Ontem, tarde de julho, fria e triste, esperava por uma amiga no supermercado Max, de Kakuaku-Vidrul, quando fui abordado por um miúdo que, atrevidamente, veio ter comigo. Eu, traumatizado com essas coisas de assaltos que vão acontecendo em Luanda, fugi às pressas e com o coração batendo descompassadamente, tremendo de medo. Julguei que fosse um desses meninos armados em bandidos. Mas, insistentemente, o menor, que estava vestido com uma bermuda rota, chinelos remendados com pregos, uma camisola já meio gasta, seguia-me.
Poxa! ganhei coragem, minhas pernas ficaram bambas, coração acelerado que nem uma prova de Fórmula 1. Parei de medo e comecei a chocar com a minha personalidade. Afinal, sou professor. “Corro mais, ou paro?” – era o conflito. Vindo até perto de mim, ofereceu-me uma calorosa e humilde saudação.
Não se tratava nada de um mau rapaz. Era o Miguel, que aparentemente sofria da mesma semelhança com outros seus conterrâneos: fugiu de Benguela para Luanda tentar a vida. Depois da saudação e pequena apresentação sobre quem era, Miguel pediu que eu lhe desse emprestado o meu telefone para ligar para sua mãe, que era vítima da tragédia no Lobito.
Segundo o menor, de 17 anos de idade, desde que saiu de Benguela, em 2013, não tem mantido contato com a mãe porque o seu humilde trabalho de roboteiro ocupa-lhe muito tempo. Mas nunca se esqueceu das suas origens e, apesar das dificuldades, procurou guardar o número telefónico da mãe num pequeno pedaço de papel.
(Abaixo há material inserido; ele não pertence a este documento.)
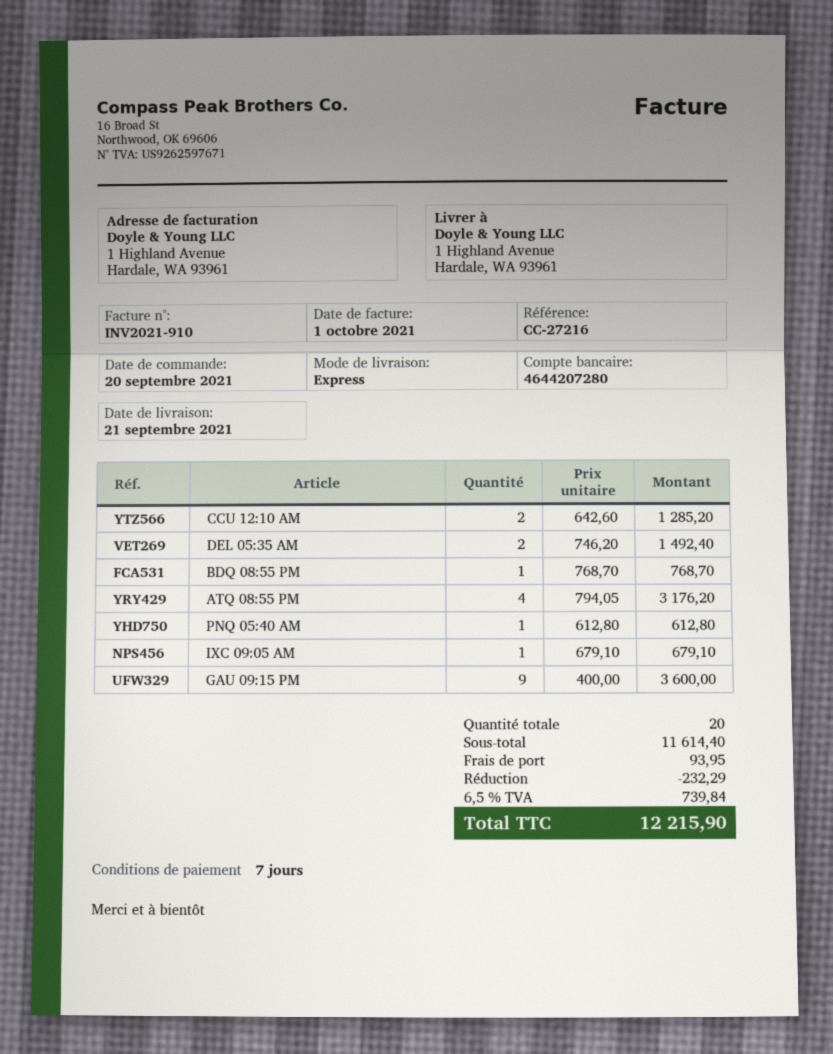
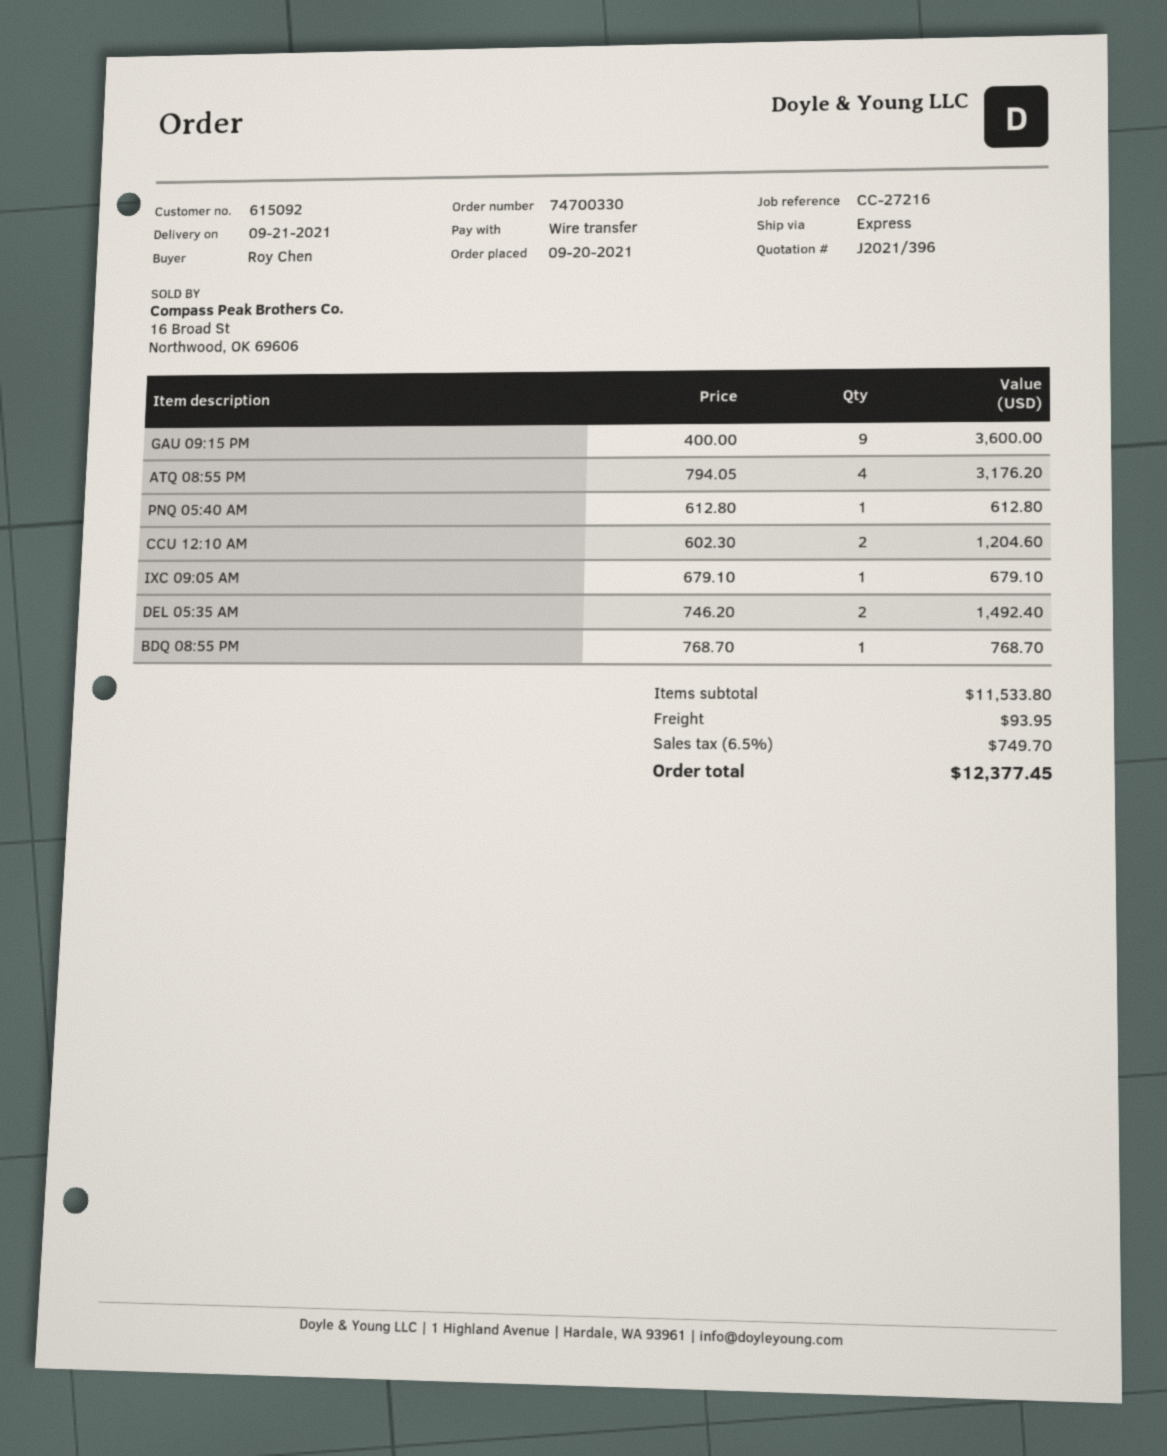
CCU 12:10 AM: 2 x 642.60 = 1285.20 -> 2 x 602.30 = 1204.60
subtotal: 11614.40 -> 11533.80
discount: 232.29 -> none
tax: 6.5% = 739.84 -> 6.5% = 749.70
total: 12215.90 -> 12377.45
Por isso, de quando em vez liga para saber da saúde dela que não andava lá tão boa. Fora diagnosticada com diabete.
Fomos numa esquina fazer a chamada; a conversa, que demorou mais de 15 minutos, não era com a mãe de Miguel. Era sua avó, que contava sobre uma tragédia em que conseguiu sair ilesa, porque no dia das quedas torrenciais estava numa outra zona de Benguela. A mesma sorte não teve a irmã de Miguel, neta da velha e dois bisnetos que foram arrastados com a chuva naquele dia. O corpo dos menores apareceram, mas o da mãe e o da irmã até ao momento continuam desaparecido.
Durante a conversa, a velha se desesperava e chorava amargamente em umbundu, sua língua materna. Contou também que a chuva matou um amicíssimo do Miguel e destruiu a casa onde o próprio vivia antes de emigrar para Luanda.
De repente, fez-se silêncio no outro lado da linha. Miguel pensou ser falha da rede telefônica, e pôs-se a gritar insistentemente, e, com os olhos a marejar, coçava a cabeça. Alló! Alló! Alló mamã, e não havia retorno. O saldo de 200 kwanzas que disponha 24 minutos terminou e, com ele, agravando a preocupação e agitação de Miguel. Eu, em particular, fiquei em choque vê-lo naquele estado. Passamos alguns minutinhos juntos, perto da cabine onde havíamos nos acomodado. Não tardando, o telefone tocou, atendi e já era outra voz em linha, o tio do Miguel, a pedir que ligássemos mais tarde, porque a pressão arterial da velha subia de mais, o que levou-lhe a uma crise.
O clima era tenso de preocupação. Pedi ao Miguel que sentasse um pouco a fim de se acalmar. Apesar da resistência, sentou-se. Enquanto isso, íamos ligando sempre, mas ninguém atendia o telefone.
Olhando nos olhos do Miguel, percebi que tentava ser forte, mas a dor era crucial e não poupava-lhe. Não resistiu, e, em seguida, meteu-se aos choros. Passamos mais de uma hora juntos. Consolei o miúdo e, momentos depois, conversamos mais sobre ele e sua família.
Ele contou-me que um dos principais objetivos que lhe trouxe à cidade de Luanda era trabalhar e conseguir dinheiro para construir uma casa digna para sua mãe. Falou também que havia prometido bicicletas para os sobrinhos que agora em feliz memória.
– E agora? -perguntei ao Miguel. Simplesmente, ele respondeu-me que ainda hoje vai fazer as malas e partir para Benguela. Despedimo-nos e cada um ao seu destino foi. Só não sei se, até o momento, está cá! O que na verdade sei, é que estive a sonhar. Tomei noção quando o meu irmão menor tossiu diante da cabeceira da cama onde estive a dormir. E ao despertar do profundo sono, me vi envolvido num cobertor de xixi, e o frio ressecava minha pele. Envergonhado e gemendo, percebi que estive diante de um sonho bem real.